Das Konzept der seriellen Korrelation
Die serielle Korrelation wurde ursprünglich in der Technik verwendet, um zu bestimmen, wie sich ein Signal wie ein Computersignal oder eine Funkwelle im Laufe der Zeit im Vergleich zu sich selbst ändert. Das Konzept wurde in Wirtschaftskreisen immer beliebter, da Ökonomen und Praktiker der Ökonometrie das Maß verwendeten, um Wirtschaftsdaten im Laufe der Zeit zu analysieren.
Fast alle großen Finanzinstitute haben inzwischen quantitative Analysten, sogenannte Quants, im Personal. Diese Finanzhandelsanalysten verwenden technische Analysen und andere statistische Schlussfolgerungen, um den Aktienmarkt zu analysieren und vorherzusagen. Diese Modellierer versuchen, die Struktur der Korrelationen zu identifizieren, um Prognosen und die potenzielle Rentabilität einer Strategie zu verbessern. Darüber hinaus verbessert die Identifizierung der Korrelationsstruktur den Realismus jeder simulierten Zeitreihe basierend auf dem Modell. Präzise Simulationen reduzieren das Risiko von Anlagestrategien.

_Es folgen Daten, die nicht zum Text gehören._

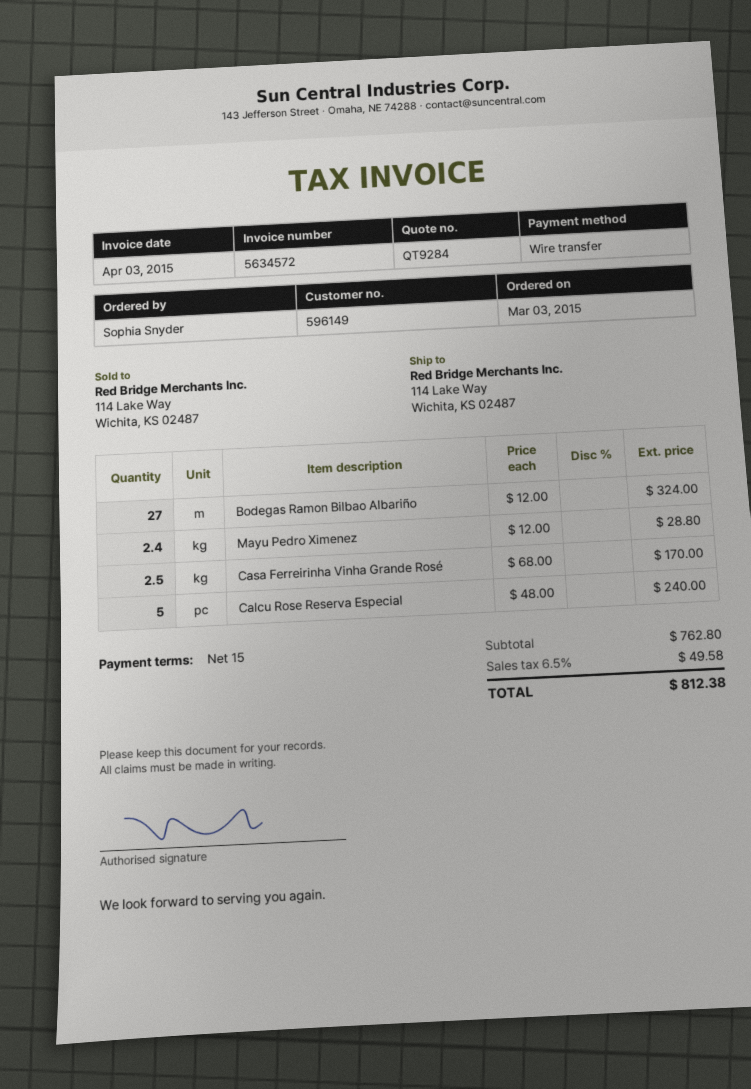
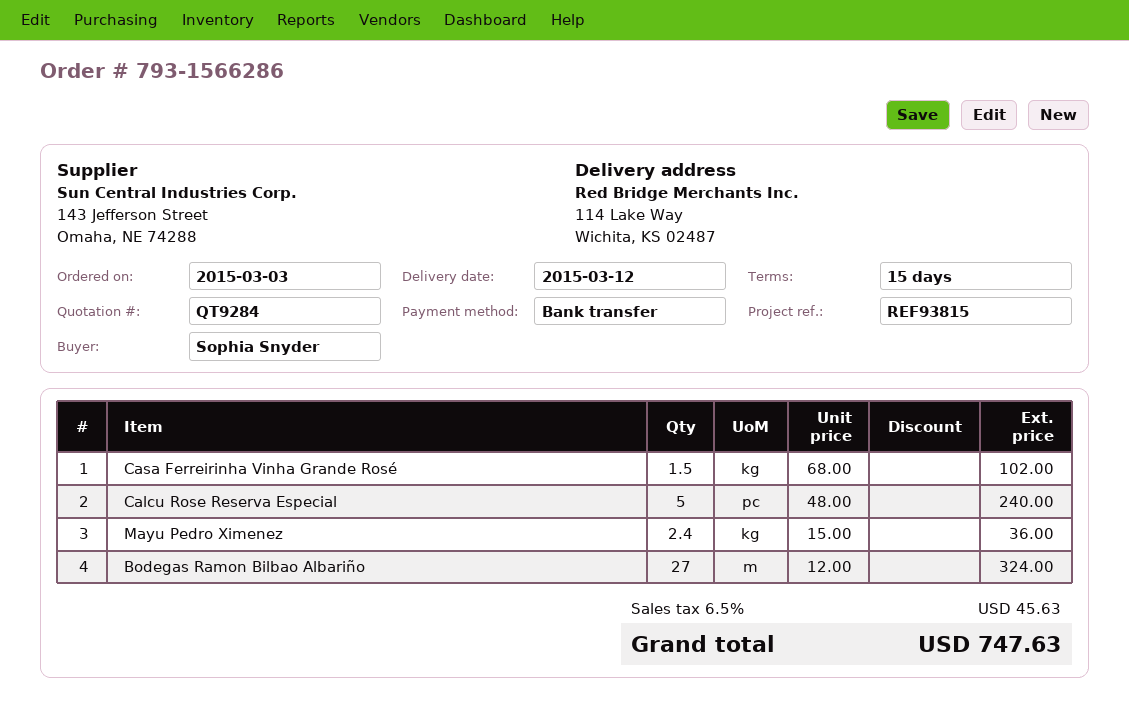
Mayu Pedro Ximenez: 2.4 x 12.00 = 28.80 -> 2.4 x 15.00 = 36.00
Casa Ferreirinha Vinha Grande Rosé: 2.5 x 68.00 = 170.00 -> 1.5 x 68.00 = 102.00
tax: 6.5% = 49.58 -> 6.5% = 45.63
total: 812.38 -> 747.63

Quants sind für den Erfolg vieler dieser Finanzinstitute von wesentlicher Bedeutung, da sie Marktmodelle bereitstellen, die das Institut dann als Grundlage für seine Anlagestrategie verwendet.
Die serielle Korrelation wurde ursprünglich in der Signalverarbeitung und Systemtechnik verwendet, um zu bestimmen, wie sich ein Signal im Laufe der Zeit mit sich selbst ändert. In den 1980er Jahren eilten Ökonomen und Mathematiker an die Wall Street, um das Konzept zur Vorhersage von Aktienkursen anzuwenden.
Die serielle Korrelation zwischen diesen Quants wird unter Verwendung des Durbin-Watson (DW) -Tests bestimmt. Die Korrelation kann positiv oder negativ sein. Ein Aktienkurs mit positiver serieller Korrelation weist ein positives Muster auf. Ein Wertpapier, das eine negative serielle Korrelation aufweist, hat einen negativen Einfluss auf sich selbst im Laufe der Zeit.